Answered: 4 May 2021

The Victorian Government, together with our development partner MAB Corporation and registered housing agency HousingFirst, is redeveloping the Stokes and Penola streets and Oakover Road site in Preston to provide new and improved social and private homes for more Victorians.

The project will deliver 99 social housing dwellings, housing either returning tenants or applicants from the Priority Access category of the Victorian Housing Register – some of those Victorians most in need of safe, stable housing.

The project will also increase the range of housing options available in Preston, including delivery of 52 dwellings under the environmentally and socially inclusive Nightingale model, and providing housing options for First Home Buyers.

It is unfortunate that the project has not received the support of Darebin Council to date.

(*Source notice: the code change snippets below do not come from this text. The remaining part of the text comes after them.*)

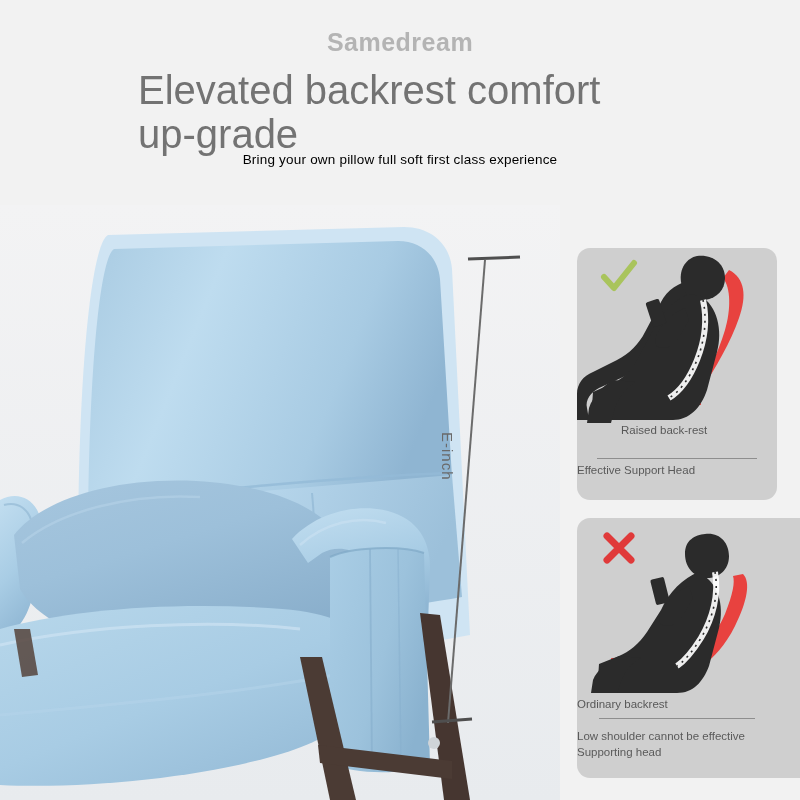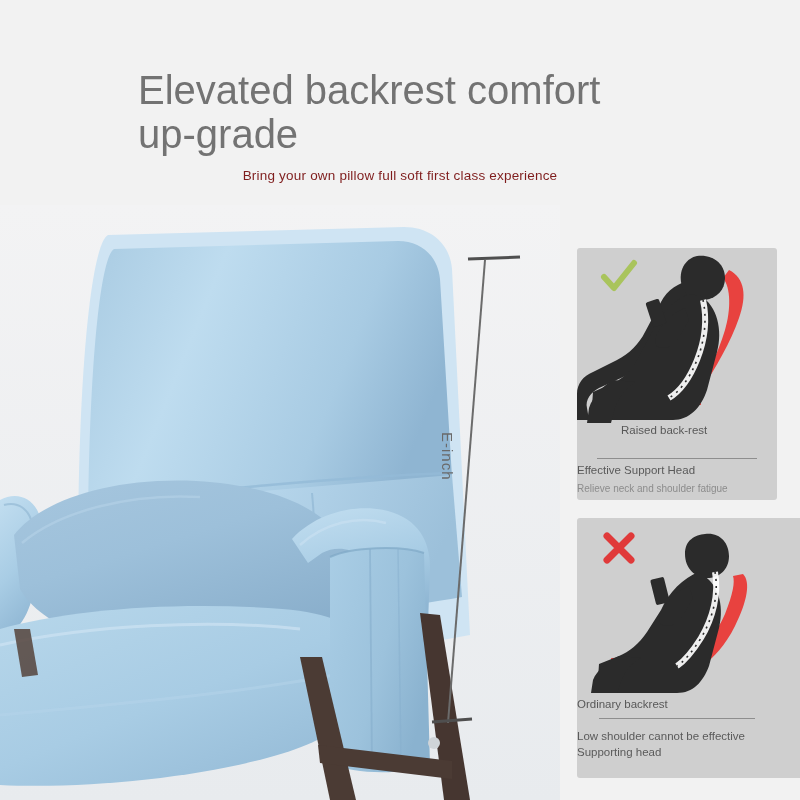--- a/index.html
+++ b/index.html
@@ -136,6 +136,7 @@
 
 <div id="page">
 
+  <div class="brand">Samedream</div>
   <div class="headline">Elevated backrest comfort up-grade</div>
   <div class="subhead">Bring your own pillow full soft first class experience</div>
 

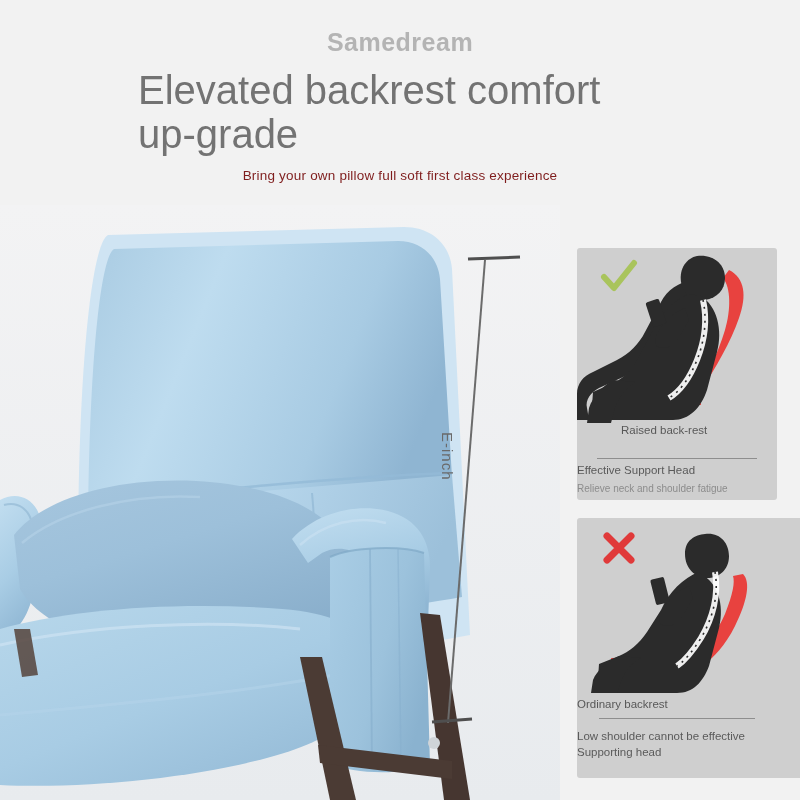--- a/index.html
+++ b/index.html
@@ -41,11 +41,11 @@
   .subhead {
     position: absolute;
     left: 0;
-    top: 168px;
+    top: 152px;
     width: 800px;
     text-align: center;
     font-size: 13.5px;
-    color: #7f1d1d;
+    color: #000000;
     letter-spacing: 0.2px;
   }
 

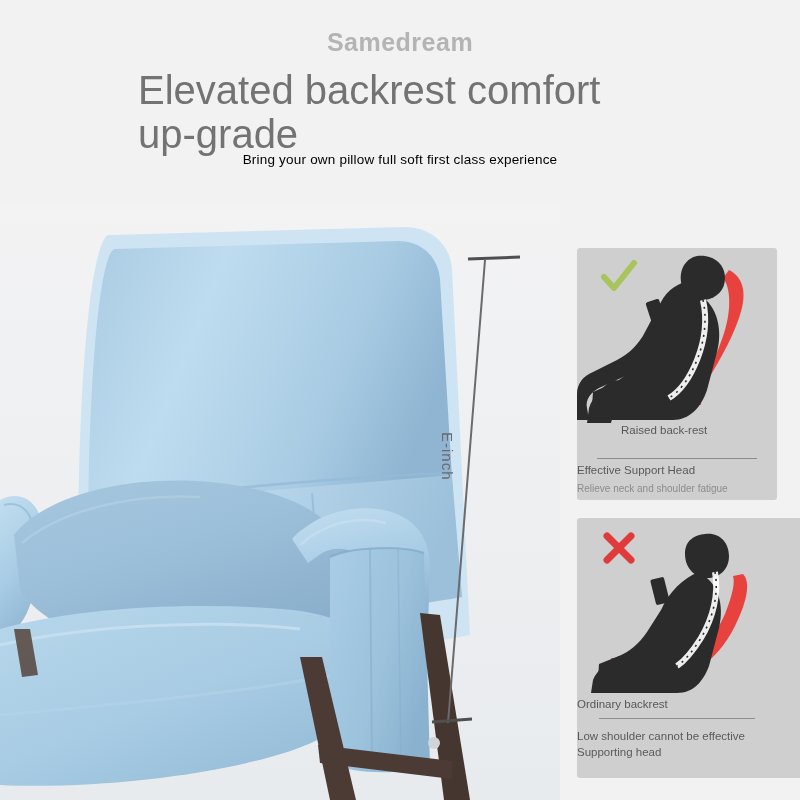--- a/index.html
+++ b/index.html
@@ -80,7 +80,7 @@
     left: 577px;
     width: 200px;
     background: #cfcfcf;
-    border-radius: 3px;
+    border-radius: 13px;
   }
   .card-good { top: 248px;  height: 252px; }
   .card-bad  { top: 518px;  height: 260px; padding-left: 37px; }

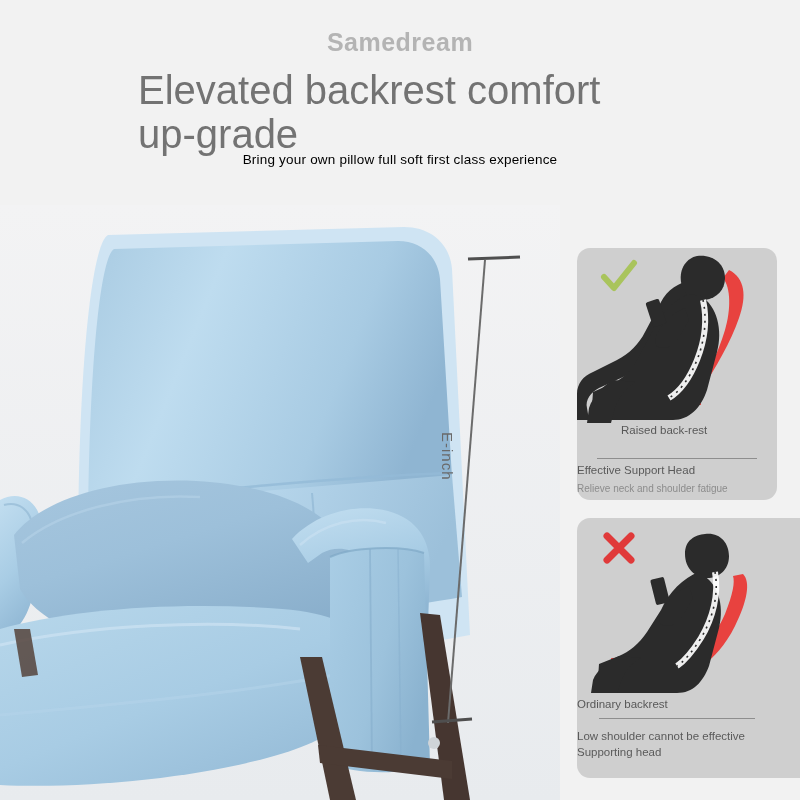--- a/index.html
+++ b/index.html
@@ -273,7 +273,6 @@
     <div class="card-caption cap-title good-title">Raised back-rest</div>
     <div class="cap-rule good-rule"></div>
     <div class="card-caption cap-main" style="top:216px;">Effective Support Head</div>
-    <div class="card-caption cap-sub" style="top:234px;">Relieve neck and shoulder fatigue</div>
   </div>
 
   <div class="card card-bad">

It took eight months for the council to consider the development plan for the project and include unenforceable conditions in their approval on 15 July 2020, which the developer had no choice but to contest in VCAT, causing further delays until the intervention of the Building Victoria Recovery Taskforce directed the approval process to the Minster for Planning.

The development plan for Preston was approved after being called in on 8 December 2020, and the planning permit was lodged on 25 March 2021, with construction expected to begin later this year.

If not for this unnecessarily protracted process with council for no avail, the construction of the 99 social housing dwellings for the most vulnerable members of the community would have already commenced.

This is a good opportunity to highlight the difficulties and unnecessary delays the project team has to deal with in getting development plans approved, not only here but across all sites, including the Walker Street development in Northcote also within the City of Darebin. Timely consideration of applications has not occurred, irrespective of how much consultation, flexibility and common sense approaches the project team offer up to progress the project.